_What is being asked_
Copy the listing exactly, leaving out every picture.

───── Source data ─────

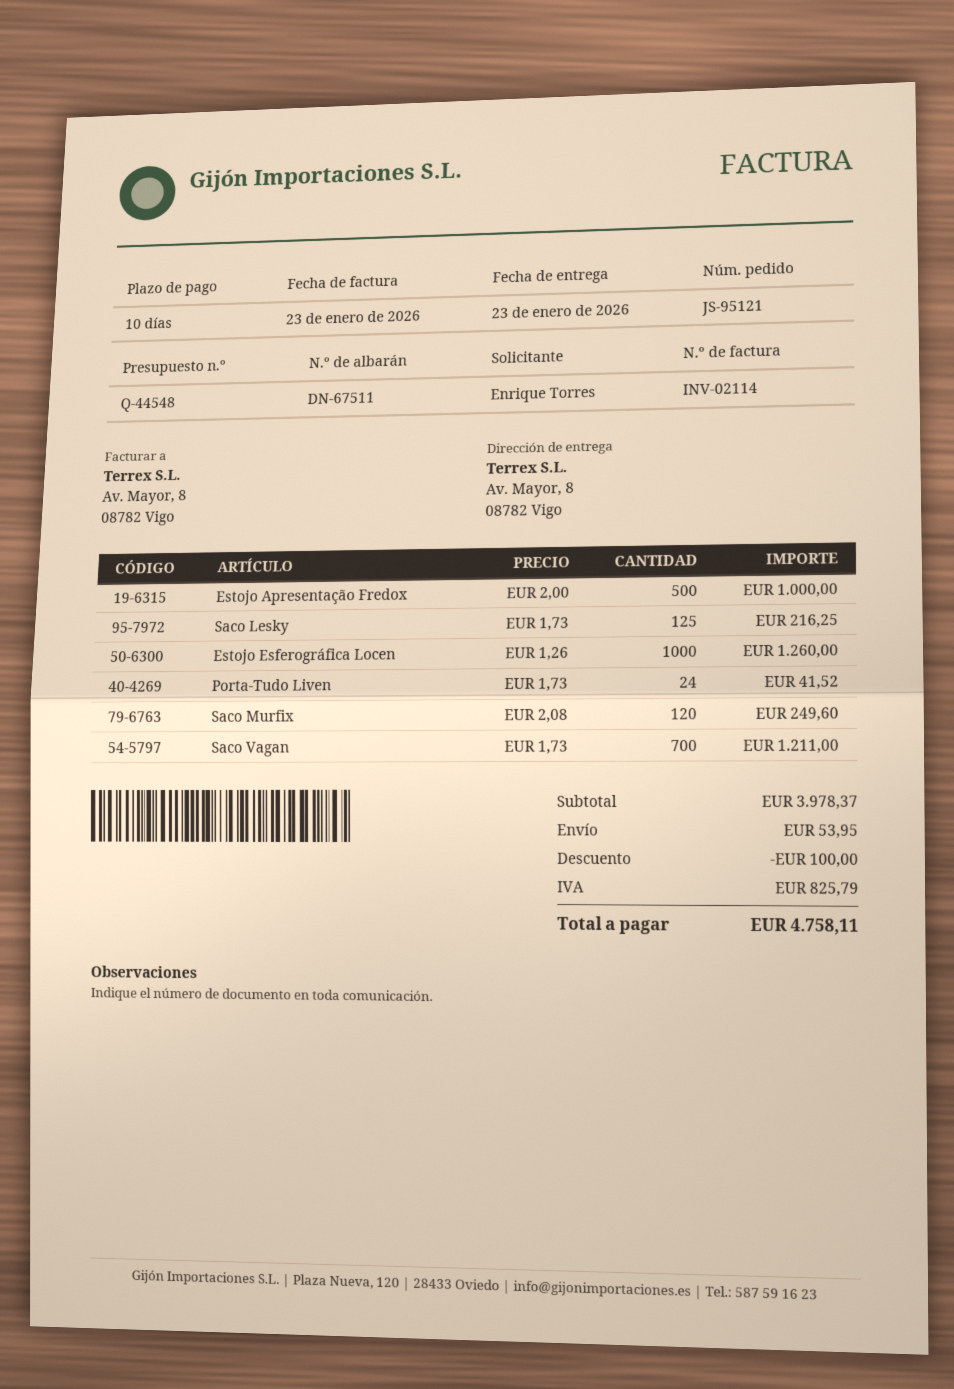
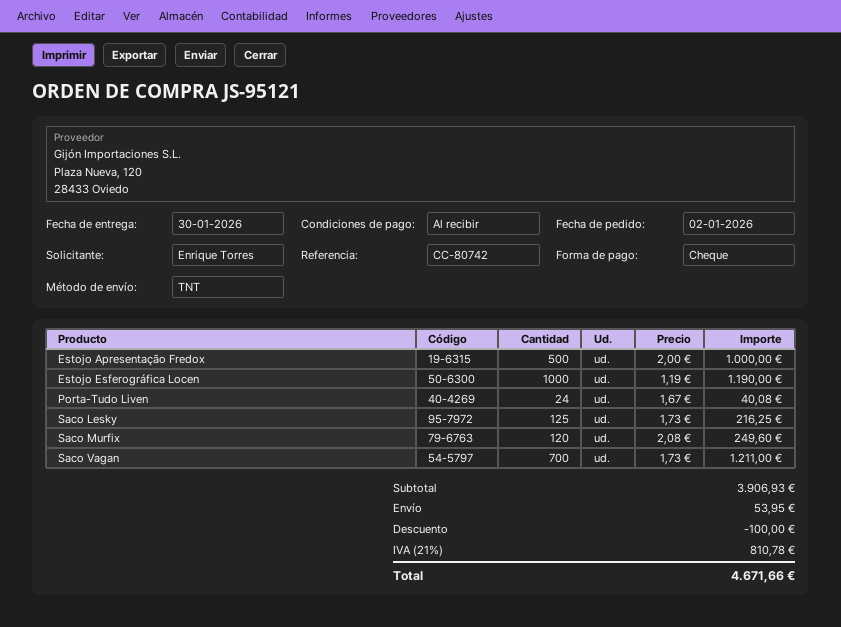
delivery date: 2026-01-23 -> 2026-01-30
payment terms: 10 days -> on receipt
Estojo Esferográfica Locen: 1000 x 1.26 = 1260.00 -> 1000 x 1.19 = 1190.00
Porta-Tudo Liven: 24 x 1.73 = 41.52 -> 24 x 1.67 = 40.08
subtotal: 3978.37 -> 3906.93
tax: 825.79 -> 810.78
total: 4758.11 -> 4671.66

─────

_Exercise answer_
delivery date: 2026-01-23 -> 2026-01-30
payment terms: 10 days -> on receipt
Estojo Esferográfica Locen: 1000 x 1.26 = 1260.00 -> 1000 x 1.19 = 1190.00
Porta-Tudo Liven: 24 x 1.73 = 41.52 -> 24 x 1.67 = 40.08
subtotal: 3978.37 -> 3906.93
tax: 825.79 -> 810.78
total: 4758.11 -> 4671.66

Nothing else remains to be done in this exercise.